On the simplest side 1-D is the simplest reference frame, with single sense, and a single actuator actor with no other actors. As an aside we will assume time as an implicit dimensions here and until 3-D we can consider that a reference to a volumetric space. Beyond that we consider other dimensions in our reality and take the position that human reality is well beyond 3-D and is actually hyper dimensional for example heat and radiation are dimensions and humans have other dimensionality of operation due to our social nature.

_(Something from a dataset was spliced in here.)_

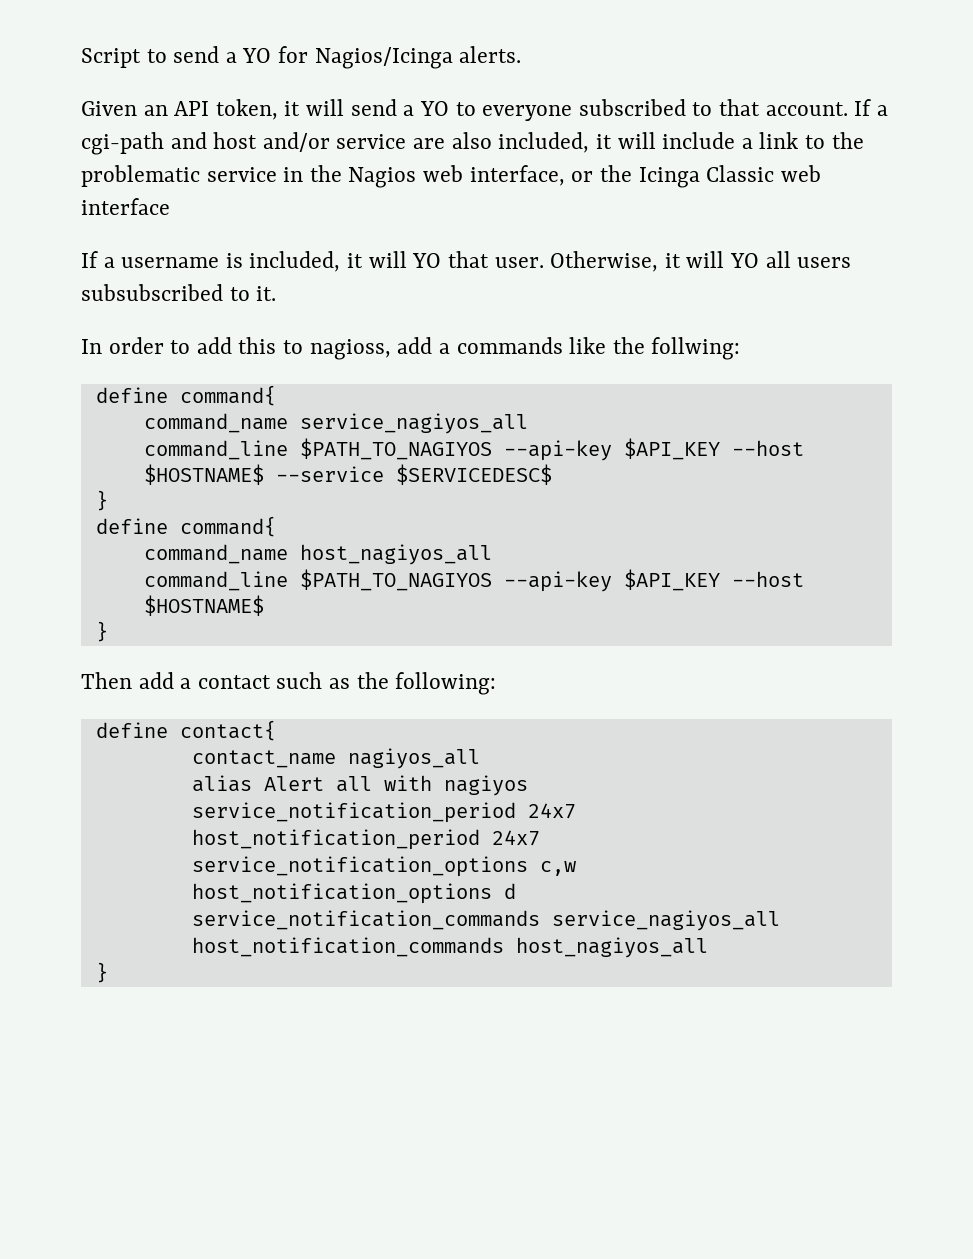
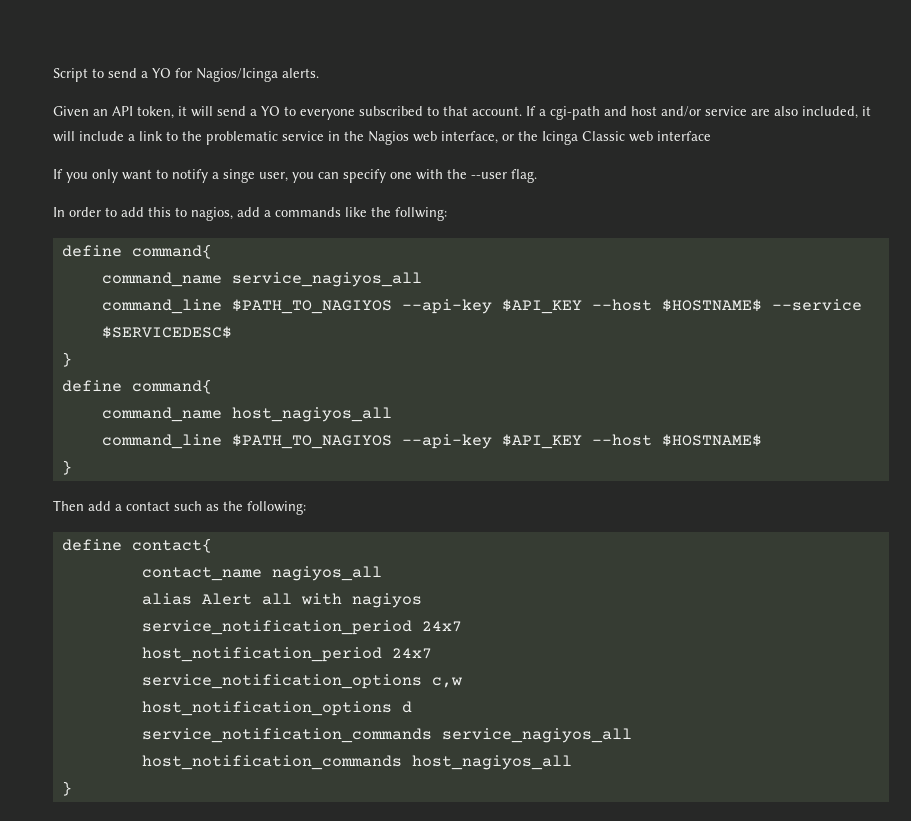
[103,251,852,272] [81,284,277,301] a username is included, it will YO that user. Otherwise, it will YO all users subsubscribed to it. -> [66,169,537,183] you only want to notify a singe user, you can specify one with the --user flag.
[309,339,391,360] nagioss, -> [191,207,233,221] nagios,

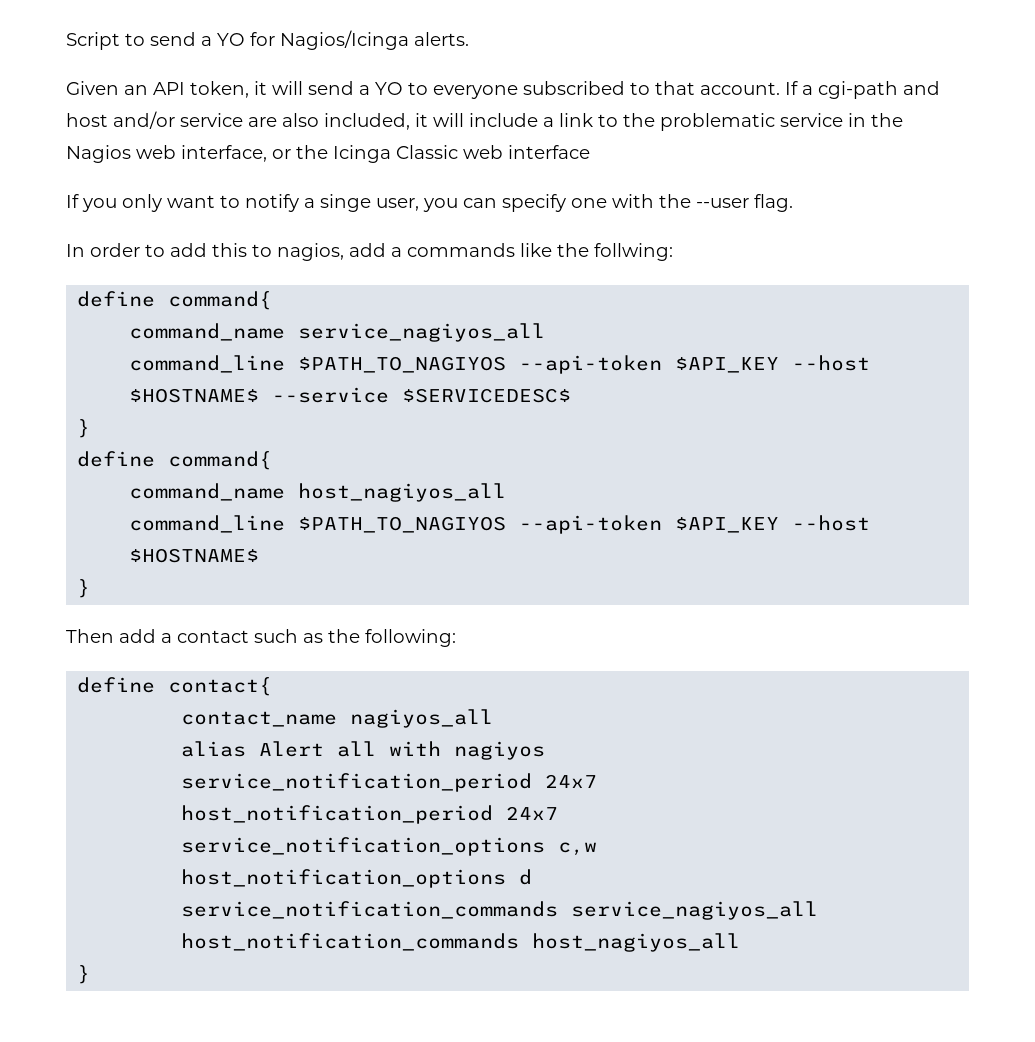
[401,299,492,314] --api-key -> [519,355,663,374] --api-token
[401,434,492,449] --api-key -> [519,515,663,534] --api-token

Still, from this we can see the following key knobs of complexity roughly from more impactful to less impactful:

  • the complexity of the reference frame from 1 to N-D where N could be a hyper dimensional abstract space or simply the 3-D world plus other dimensions like heat etc.
  • the complexity of the objects in the reference frame interacts with, especially social vs. non-social i.e. game theory (this is an important consideration and with this model we are advantaged with prediction of other agents by simply projecting our internal model with tweaks as the model of the other agent, a multi-self view of social intelligence)
  • the span of the temporal frames under consideration (both forwards and backwards)
  • the complexity of the agent’s sensory input impacts the dimensions it uses to build it’s internal model of the world, for humans there is at least a dozen
  • the complexity of the actuators available to the actor
  • the fidelity of representation of the reference frame i.e. sparse vs. dense encoding
  • alignment fidelity reflects the tooling to describe a set state

It’s worth noting that for simplicity we can compress the refrence frame and bound it by the sensory model implied by the agent (which will obviously build bad models of the world — hello our flawed ideas about derived dimensions!). But it’s more representative to include derived “senses” i.e. dimensions that are perceived through the combination of other “sense” processing. In the “minds” of our intelligence we can consider these “virtual” or “derived” dimensions of it’s refrence frame and due to that they may not update in real time but lag. This also tells us something profound about human intelligence and how it works through a more narrow definition of general intelligence — if we have any form of general intelligence it is simply the ability to derive hyperdimensionality as a “sense” through “constructed” senses i.e. measurement tools, logic, etc. This makes it apparent why these “new” so-called “abstract” modes of thinking are so time intsensive to understand — we have to build a “sense” from scratch and incorporate that sense into our reference frame of the world, usually through analogy.

Roadmap

Now, to define a potential roadmap we can build a matrix of varying degrees of complexity amoung these knobs starting with the least complexity. One item worth learning is where does the complexity scale most? Changes to reference frame and temporal frame seem most likely — they put an upper bound on the environment.

Dimension of Complexity
1-D Lonely Amoeba
Description
Amoeba responds to chemical gradients in 1-D
World
Actual World
Virtual Line with UV gradients
Objects
None
Social
None
Body
Senses (1 to N)
1 UV sensor
Actuators (1 to N)
Abstract Tail
Learning
Offline to Online
Offline
Safety
Sensor Recordings
No
Camera Recording
Yes

Experiments

What does a shallow pass of the Inner World Thesis tell us about it’s feasibility?

What if you didn’t know the difference between the inner world and the real world? Could planning be as simple as navigating the inner world into the future?